Since I’m at a Human Microbiome Project meeting, and don’t have time to write, I thought this post from the archives of Mad Biologist was appropriate:
A while ago, I talked about some things biologists should learn, and the glaring omission was mathematical fluency. I bring this up because one of the things the Mad Biologist does is work on the Human Microbiome Project (between that, and fighting evil, we are very busy…). The part of the Human Microbiome Project (‘HMP’) that I’m involved with is a consortium of four sequencing centers and an informatics center, whose goal is to sequence the microbes associated with 18 different body sites from 250 people. And math is vital to what we do.
Before I get to the reason why math matters, there’s one more bit of information you need. One component of the project is to PCR amplify the 16S gene–a gene that is found in every bacterium–and use this gene as a ‘barcode’ to determine what organisms are there and at what frequencies. In other words, this is the molecular microbial ecology of the human body.
Onto why math matters. A couple of weeks ago, I presented to the group some estimates of how many sequences we needed to observe every species in different body sites (Note: the technical term is ‘OTU’ or operational taxonomic unit which is the set of sequences all of which are similar to each other above some threshold; we use OTUs that are > 97% similar. For simplicity’s sake and reader familiarity, I will refer to OTUs as species). The four centers together have sequenced ~1000 sequences from every body site, so I could estimate how many species should appear in each body site based on the number (and distribution) of species we observed. I could also estimate how many new, unobserved species we should see as we add more sequences. Rubbing the previous two sentences together, it’s possible to figure out how many sequences we need to see each species once (yes, there are confidence intervals attached to these estimates…).
Since this part of the HMP is a collaborative effort, I sent around my figures and methods before our weekly phone conference. I had a sneaking suspicion that I would get a lot of questions, and I was right. Over and over, I was told that these estimates were ‘counter-intuitive.’ Why? Sites that had relatively few species required nearly as much sequencing (and, in some cases, more than) as those sites that had lots of species. Now, being a probability theory dork (and trained as an ecologist), this wasn’t counterintuitive to me at all, but to my colleagues, the idea that a less complex–that is, species rich-community–would require as much sequencing didn’t make sense.

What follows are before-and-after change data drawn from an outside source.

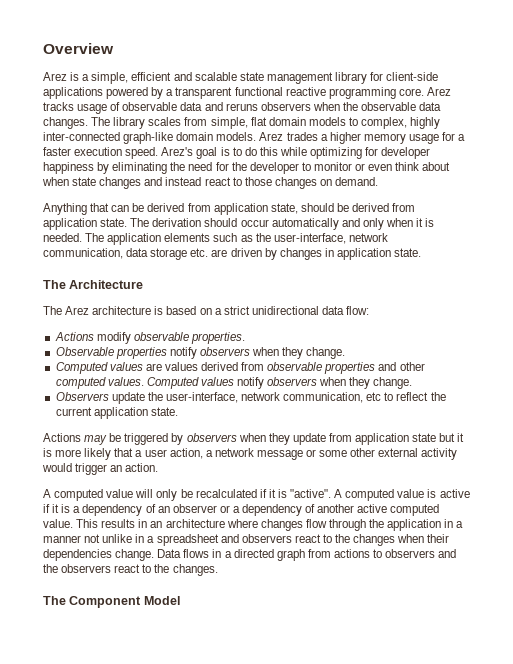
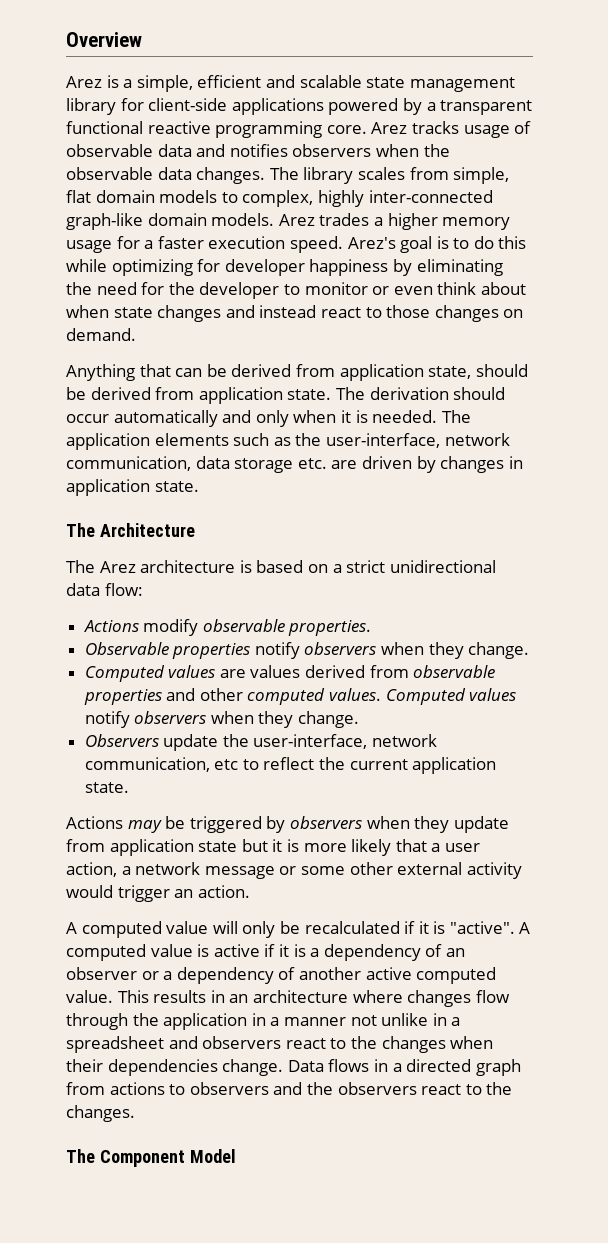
- Arez tracks usage of observable data and reruns observers when the observable data changes.
+ Arez tracks usage of observable data and notifies observers when the observable data changes.

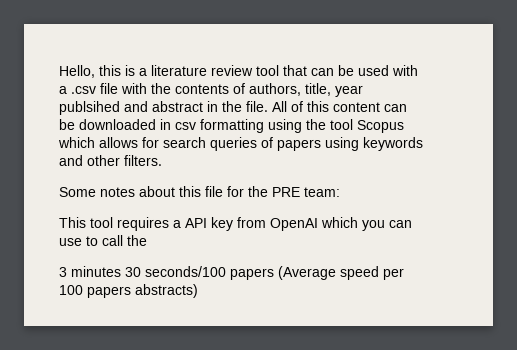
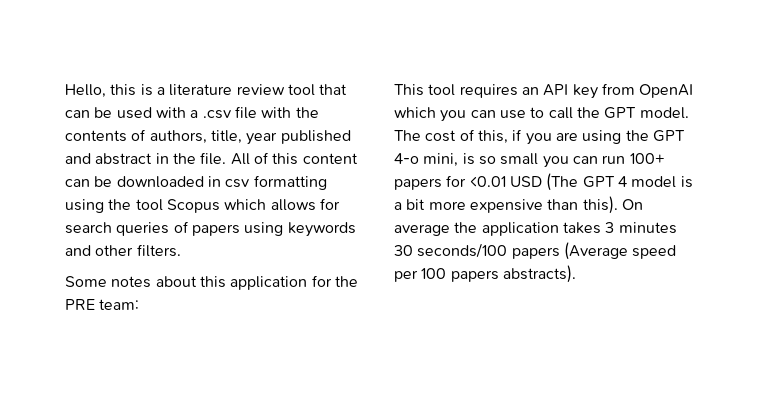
- Hello, this is a literature review tool that can be used with a .csv file with the contents of authors, title, year publsihed and abstract in the file.
+ Hello, this is a literature review tool that can be used with a .csv file with the contents of authors, title, year published and abstract in the file.
- Some notes about this file for the PRE team:
+ Some notes about this application for the PRE team:
- This tool requires a API key from OpenAI which you can use to call the
- 3 minutes 30 seconds/100 papers (Average speed per 100 papers abstracts)
+ This tool requires an API key from OpenAI which you can use to call the GPT model. The cost of this, if you are using the GPT 4-o mini, is so small you can run 100+ papers for <0.01 USD (The GPT 4 model is a bit more expensive than this). On average the application takes 3 minutes 30 seconds/100 papers (Average speed per 100 papers abstracts).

But how deep you need to sequence depends on the frequencies of the rarest species. To put this another way, if in a community of 20 species, the two rarest species occur at a frequency of 1/10,000, to see them you will have to sequence much more than in a community of 100 species, all of which occur at equal frequencies (1/100). Or, put another way, in the skewed twenty species community, adding additional sequence is very unlikely to reveal new species as compared to the equally distributed community of 100 species.
Now, my colleagues are very smart people, and they got it once I explained it to them. But this example demonstrates why mathematics as a way of thinking is vital for biologists.
Probability theory shouldn’t be counterintuitive.